Semantic-Adaptive Diffusion for Dynamic Spatiotemporal Fusion¶

Conference: CVPR 2026
Paper: CVF Open Access
Code: None
Area: Remote Sensing / Spatiotemporal Fusion / Diffusion Models
Keywords: Spatiotemporal Fusion, Residual Diffusion, Semantic Adaptation, Temporal Alignment, Remote Sensing Imagery

TL;DR¶

SA-STF utilizes a residual diffusion framework constrained by low-resolution observations and decoupled through Taylor expansion to separate residuals from noise. Combined with Temporal Feature Alignment (TFA) and Semantic-Adaptive Fusion (SAF) modules, it fuses multi-source satellite imagery (e.g., MODIS/Landsat) into high-spatiotemporal resolution images, particularly excelling at recovering semantic changes in dynamic land covers that traditional or data-driven methods fail to capture.

Background & Motivation¶

Background: Individual satellites cannot simultaneously achieve high temporal and high spatial resolution—MODIS revisits every 1–2 days but offers only 250–1000 m spatial resolution, while Landsat provides 30 m spatial resolution but revisits approximately every 16 days. Spatiotemporal Fusion (STF) aims to break this trade-off: using two pairs of "coarse-fine" reference images \((F_0,C_0)\) and \((F_2,C_2)\) along with a target coarse image \(C_1\) to reconstruct the missing target fine image \(F_1\), thereby generating continuous observations that are both frequent and detailed.

Limitations of Prior Work: Traditional methods (weighting functions like ESTARFM, unmixing, Bayesian, dictionary learning, and hybrid strategies like FSDAF) rely on linear models and handcrafted features, which work for minor land changes but fail under complex long-term dynamics. Deep learning methods (CNN/Transformer/GAN/Mamba-STF) can model non-linearities automatically but are purely data-driven and lack explicit constraints. In complex dynamic regions with large scale differences, they encounter three issues: ① Artifacts—without explicit constraints, large scale gaps lead to obvious artifacts; ② Spectral Distortion—different acquisition times and phenological stages cause temporal spectral inconsistency, which distorts spectra if temporal dynamics are not explicitly modeled; ③ Insensitivity to Semantic Changes—land cover transitions (driven by nature or human activity) cause semantic changes that data-driven frameworks struggle to reconstruct using high-frequency information from reference images.

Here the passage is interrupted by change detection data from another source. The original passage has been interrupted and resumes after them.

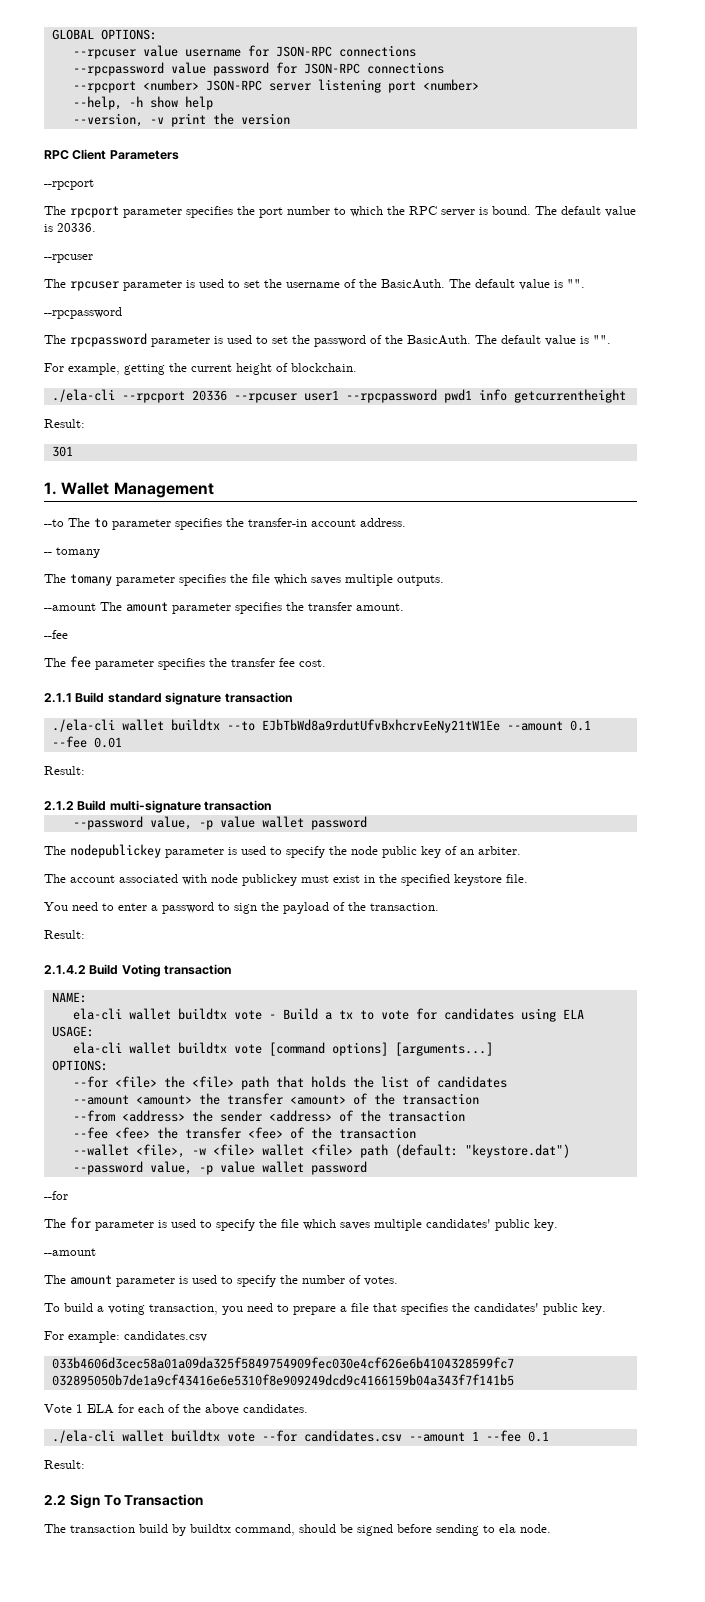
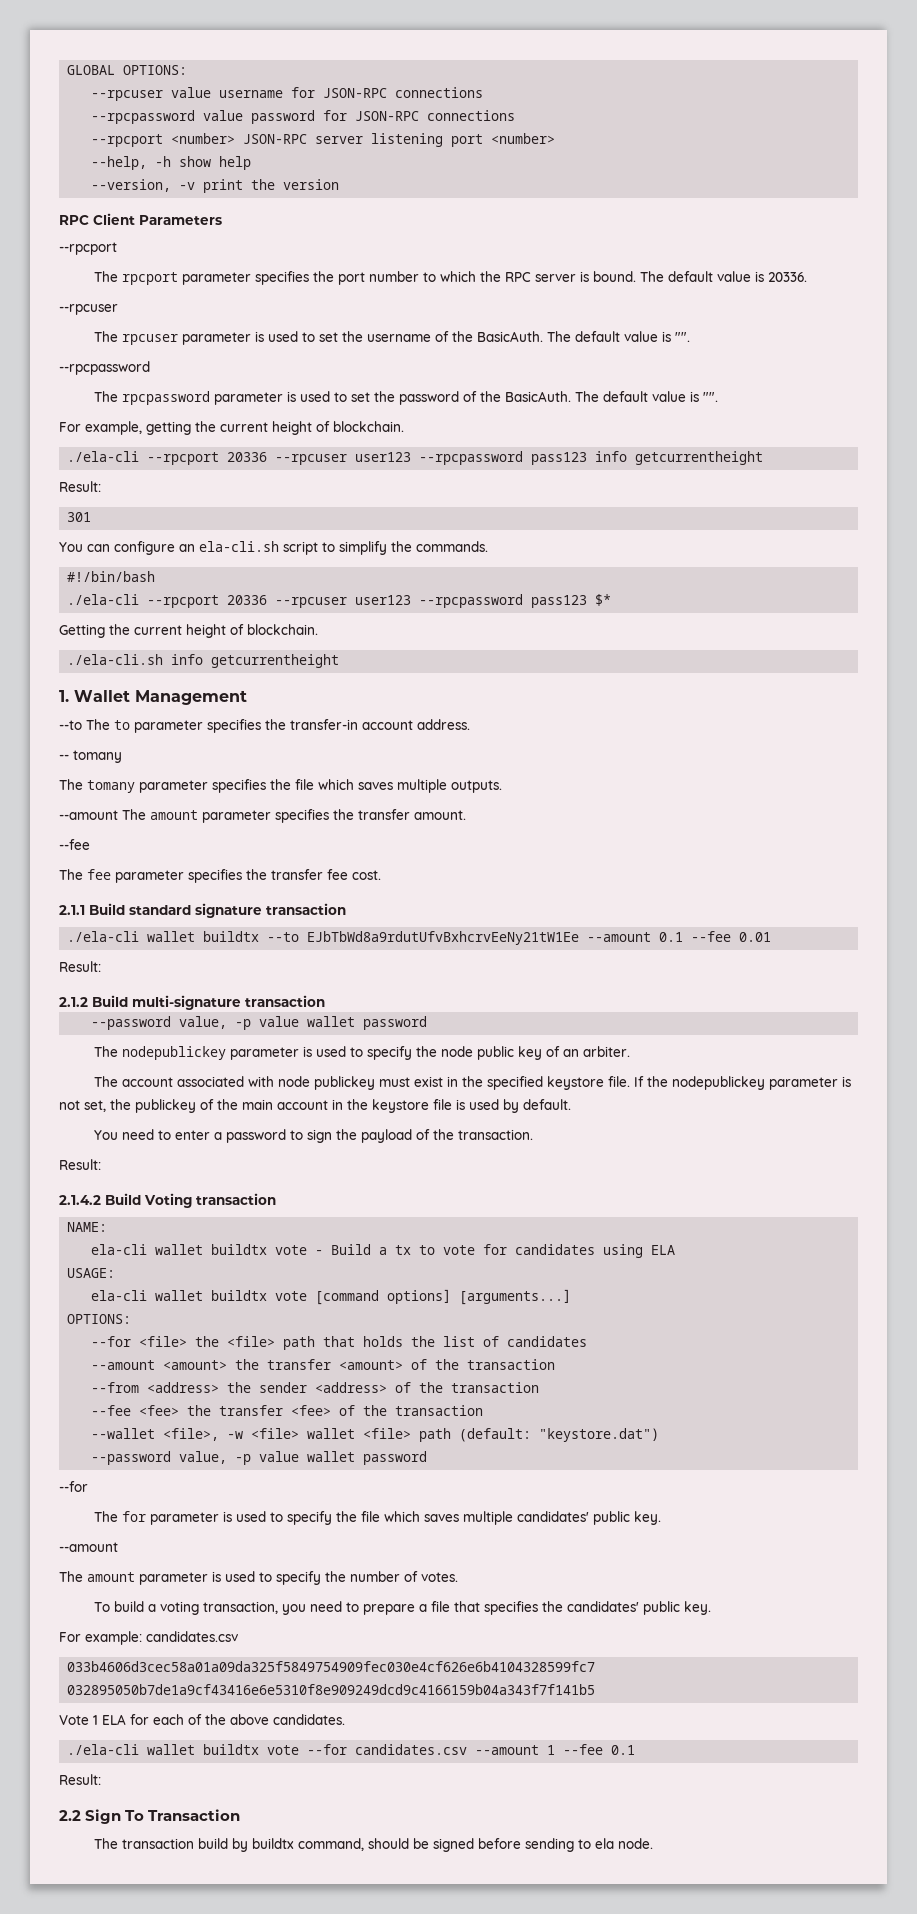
- ./ela-cli --rpcport 20336 --rpcuser user1 --rpcpassword pwd1 info getcurrentheight
+ ./ela-cli --rpcport 20336 --rpcuser user123 --rpcpassword pass123 info getcurrentheight
+ You can configure an ela-cli.sh script to simplify the commands.
+ #!/bin/bash
+ ./ela-cli --rpcport 20336 --rpcuser user123 --rpcpassword pass123 $*
+ Getting the current height of blockchain.
+ ./ela-cli.sh info getcurrentheight
+ If the nodepublickey parameter is not set, the publickey of the main account in the keystore file is used by default.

Key Challenge: A huge scale gap exists between coarse and fine images (up to dozens of times in resolution), and the most difficult parts to recover are "change zones" where semantic transitions occur. Purely data-driven approaches lack constraints to suppress artifacts and cannot distinguish between "unchanged regions that can be copied directly" and "changed regions that need detail migration from semantically matched reference blocks."

Key Insight: The authors adopt the idea of Residual Denoising Diffusion Models (RDDM)—treating known low-resolution (LR) observations \(C_1\) as a strong constraint on the solution space. Instead of blind generation from pure noise, the diffusion process performs reverse reconstruction from a degraded state of "\(F_1\) + residual + noise." Furthermore, they observe that noise and residuals are non-linearly entangled in the feature space within residual diffusion; a first-order Taylor expansion can decouple them at the feature level.

Core Idea: Use "low-resolution observations + intermediate fusion features" to explicitly constrain the diffusion solution space. Apply a Taylor-inspired decoder to decouple residuals and noise for stable reconstruction. Use TFA to align temporal spectra and SAF to adaptively migrate high-frequency details based on semantic similarity, accurately recovering semantic changes in dynamic objects.

Method¶

Overall Architecture¶

SA-STF is a conditional residual diffusion network aimed at modeling \(p(F_1\mid \mathrm{Cond})\), where the condition set \(\mathrm{Cond}=\{C_1,F_0,C_0,F_2,C_2\}\). The forward process simultaneously injects residual and noise into the target fine image \(F_1\):

\[x_t = F_1 + \bar\alpha_t x_{res} + \bar\beta_t\,\varepsilon,\qquad x_{res} = C_1 - F_1\]

where \(\varepsilon\sim\mathcal N(0,I)\), \(\bar\alpha_t\) is the residual weight, and \(\bar\beta_t\) is the noise variance. When \(t\) is large enough, \(x_t\) approximates a linear combination of noise and the LR observation \(C_1\). Unlike RDDM, which uses two independent networks to estimate \(\varepsilon_\theta\) and \(x_{res}^\theta\) respectively, SA-STF introduces an intermediate variable \(F_1^t\) to unify their reverse processes into a single network. The reverse iteration is:

\[x_{t-1} = \tfrac{\bar\beta_{t-1}}{\bar\beta_t}x_t + \gamma_t F_1^t + \lambda_t\,(C_1 - F_1^t)\]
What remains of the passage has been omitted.